As Lucy Martin read from the piece, after Dana’s death, “my husband, daughter, and I [were] faced with a huge void and [were] left with the nagging, unanswerable question: Where is she?”

She continued, “I cannot answer my own question. But I can choose to believe that there is some uncertain something that keeps Dana’s spirit near those who cherished her. I will always see her in the beauty of the changing leaves, feel her in a warm breeze, sense her in a dream, and hear her in a song.”

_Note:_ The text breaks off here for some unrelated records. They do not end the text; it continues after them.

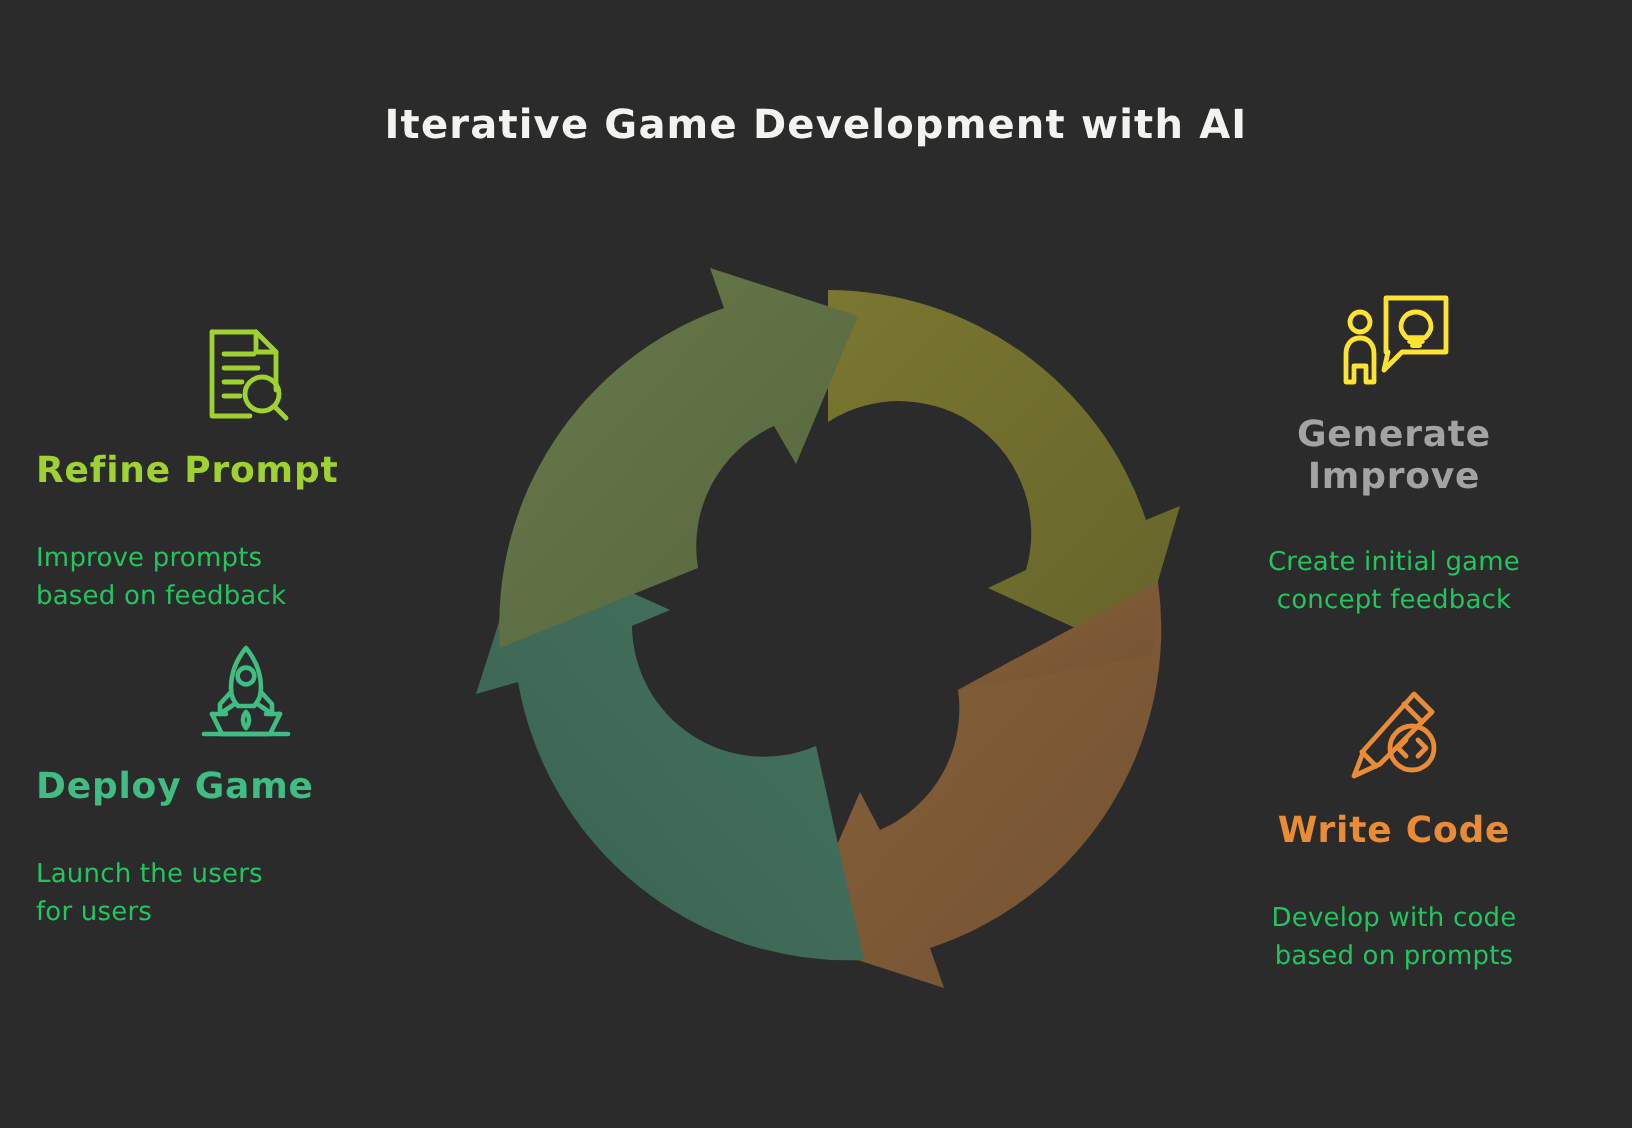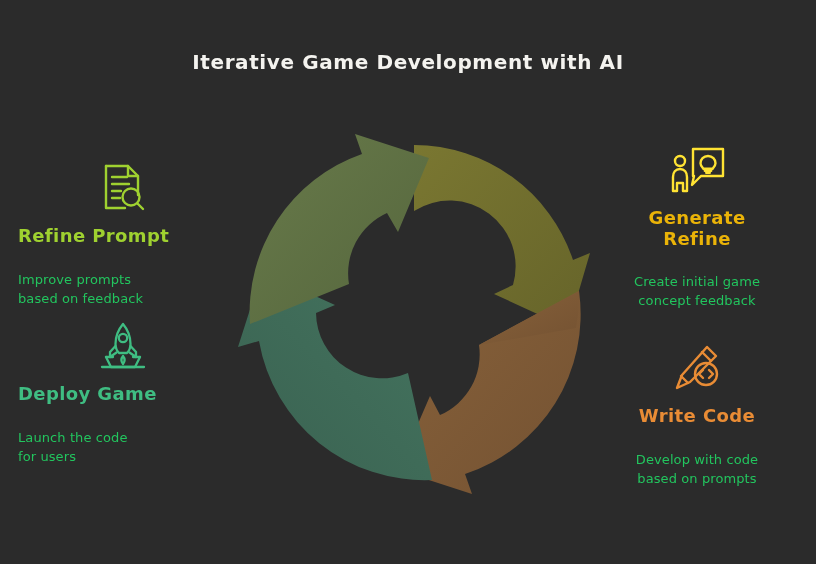--- a/index.html
+++ b/index.html
@@ -78,7 +78,7 @@
 
   .t-refine   { color: #9fd130; }
   .t-deploy   { color: #3fbd82; }
-  .t-generate { color: #eab308; }
+  .t-generate { color: #a3a3a3; }
   .t-write    { color: #e98c35; }
 </style>
 </head>

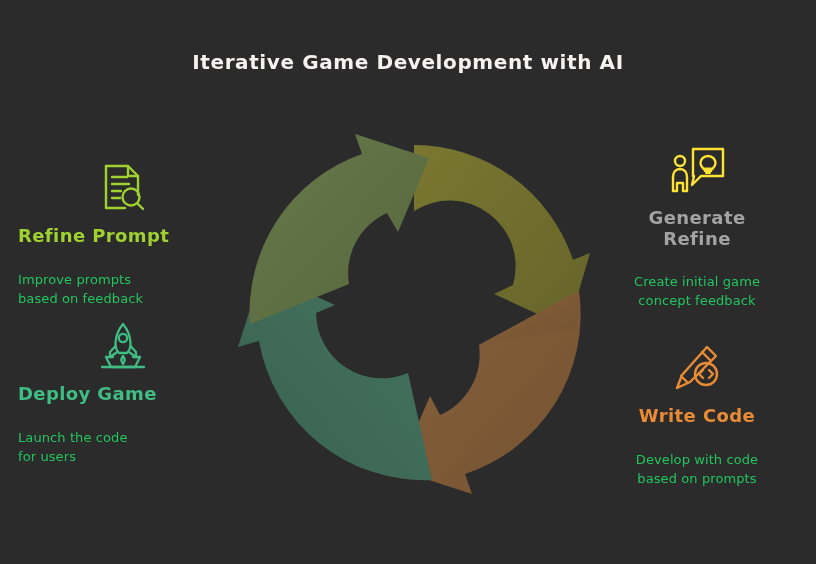--- a/index.html
+++ b/index.html
@@ -211,7 +211,7 @@
     </div>
     <div class="node-title t-generate">
       <div>Generate</div>
-      <div>Refine</div>
+      <div>Improve</div>
     </div>
     <div class="node-desc">
       <div>Create initial game</div>

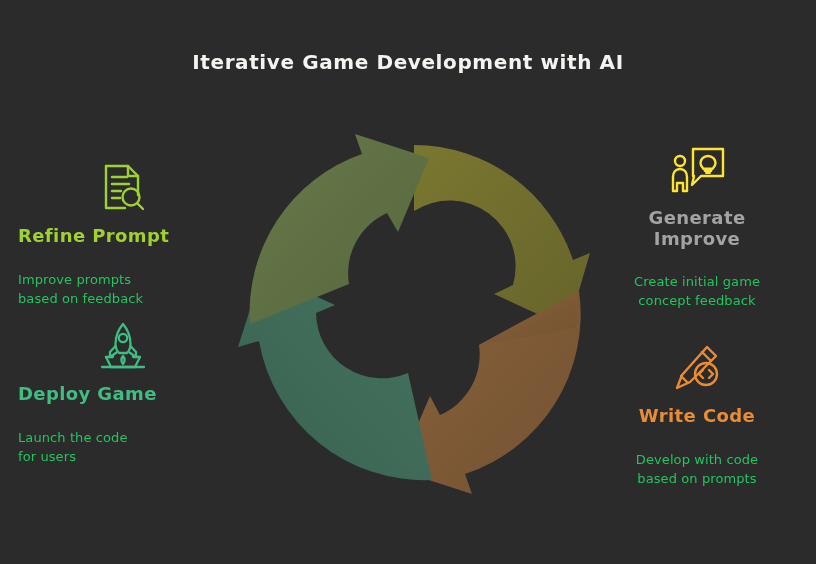--- a/index.html
+++ b/index.html
@@ -193,7 +193,7 @@
     </div>
     <div class="node-title t-deploy">Deploy Game</div>
     <div class="node-desc">
-      <div>Launch the code</div>
+      <div>Launch the users</div>
       <div>for users</div>
     </div>
   </div>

Woman seated on bench reads on stage

The soap opera actress Susan Lucci read one of the last works of the night, “You and Me,” by Erin Geddis Cummings, in which the author wrote to thank her writing mentor, Bill Persky. Mr. Persky is a director and screenwriter known for The Dick Van Dyke Show and The Mary Tyler Moore Show. When she was paired with Mr. Persky, Ms. Geddis Cummings wrote, “I was terrified. I wasn’t even sure I wanted to be a writer. I just wanted to tell a story—a story of being a lonely, scared teenager who was given a lousy prognosis but survived anyway. I did not have a background in writing. I had not written anything more poignant than a holiday letter.”

But after working together and seeing a Visible Ink staged reading in which other patients’ stories were read, Ms. Geddis Cummings was moved to share her story too. Mr. Persky gave her the confidence to make it happen. “You had much more faith than I did,” she wrote to him. “I think you still do. But Judith [Kelman, Visible Ink’s founder] was right—we make a pretty good team.”